The building was old, but clean. No graffiti on the walls, no broken lights in the hall, the paint a blah beige color, but relatively fresh.
They’d seen far worse in their travels, but it definitely confirmed the residents did not occupy the upper echelons of society.
They knocked on the door.
Lima noticed a flash of movement through the viewfinder.
“Stacia,” he called, raising his voice, “please. We want to talk to you about Marvin. We’d like to help you get him out of there.”
* * * *
Stacia froze on her way to the kitchen to grab a knife. She didn’t know how long it might take cops to get there if she called them, which was why s
he ran for a weapon first. But now through the sound of her pulse throbbing in her ears, her mind latched on to the mystery man’s offer.
Turning, she walked back to the door. They were big guys. Cute guys, but definitely cops or military. They could probably kick the door in and kill her before she reached the phone.
But if they were going to do that, they likely would have done so already instead of politely knocking and talking to her.
The one looked familiar, with black hair, but she couldn’t place him. His handsome features, what she could see over the top of his surgical mask, looked like he belonged in a museum, like one of those old marble statues from ancient Rome. The blond guy she’d never seen before, but he was equally cute.
“Who are you?” she called through the door.
“Can we talk to you?” the dark-haired guy said. “Please? Just talk. If you want to come outside and talk in the park next door, we’ll meet you there.”
And his voice sounded familiar but she still couldn’t place him.
She watched them through the viewfinder as she tried to make up her mind. Their postures looked relaxed. They weren’t holding any weapons, but that didn’t mean they didn’t have any.
In fact, they looked like men who were probably always armed.
“What do you think you can do to help me?” she asked, stalling for time until she could make her instincts and brain come to an agreement. Instinctively, the men didn’t raise her hackles.
Her brain was trying to logic her gut out of that conclusion.

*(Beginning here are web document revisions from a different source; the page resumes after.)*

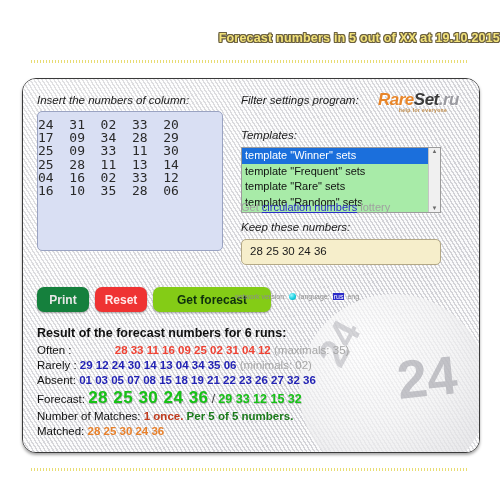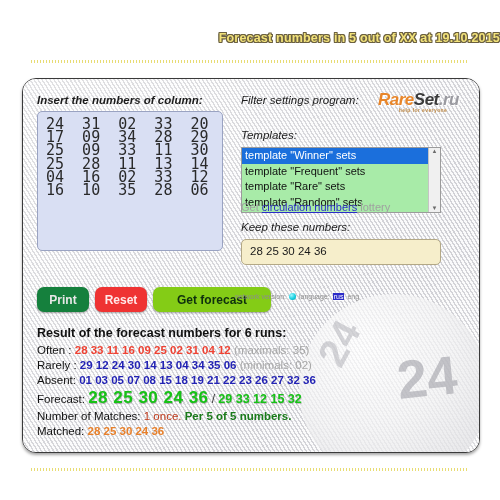"Insert the numbers of column:" #label-insert { font-weight: bold -> none }
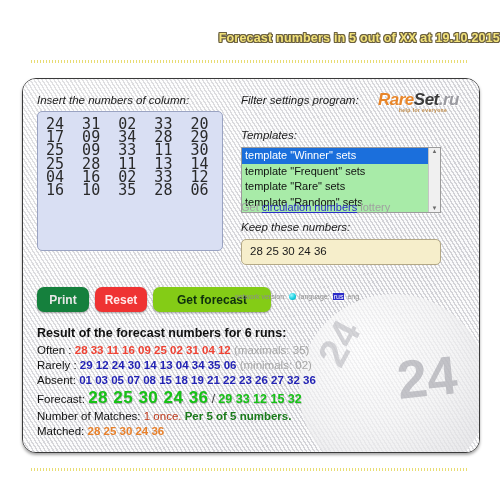"24 31 02 33 20" #numbers-textarea { font-size: 15px -> 13px; padding: 6px 8px -> 6px 0 }
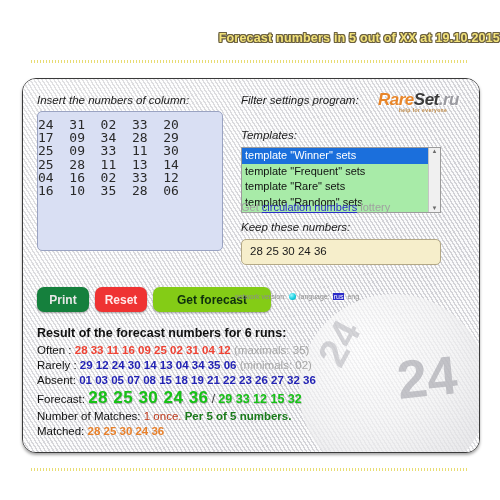"28 33 11 16 09" .nums-often { padding-left: none -> 40px }
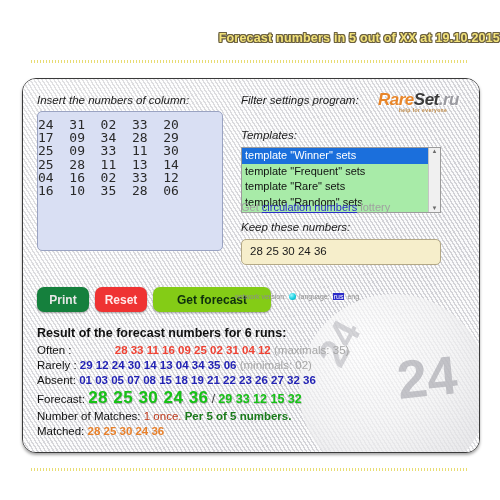"1 once." .match-count { font-weight: normal -> bold }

“We don’t know,” the guy said. “That’s the point. We have a mutual vested interest in finding out what’s going on in there, but we know it’s not anything good.”
It looked like the black-haired guy was doing all the talking.
“What if I say no?”
The black-haired guy looked like he let out a frustrated sigh that wasn’t loud enough to make it through the door, but his body language bore no hint of anger. “Then I guess we’ll go away, and neither you nor we gain any information that might help any of us.”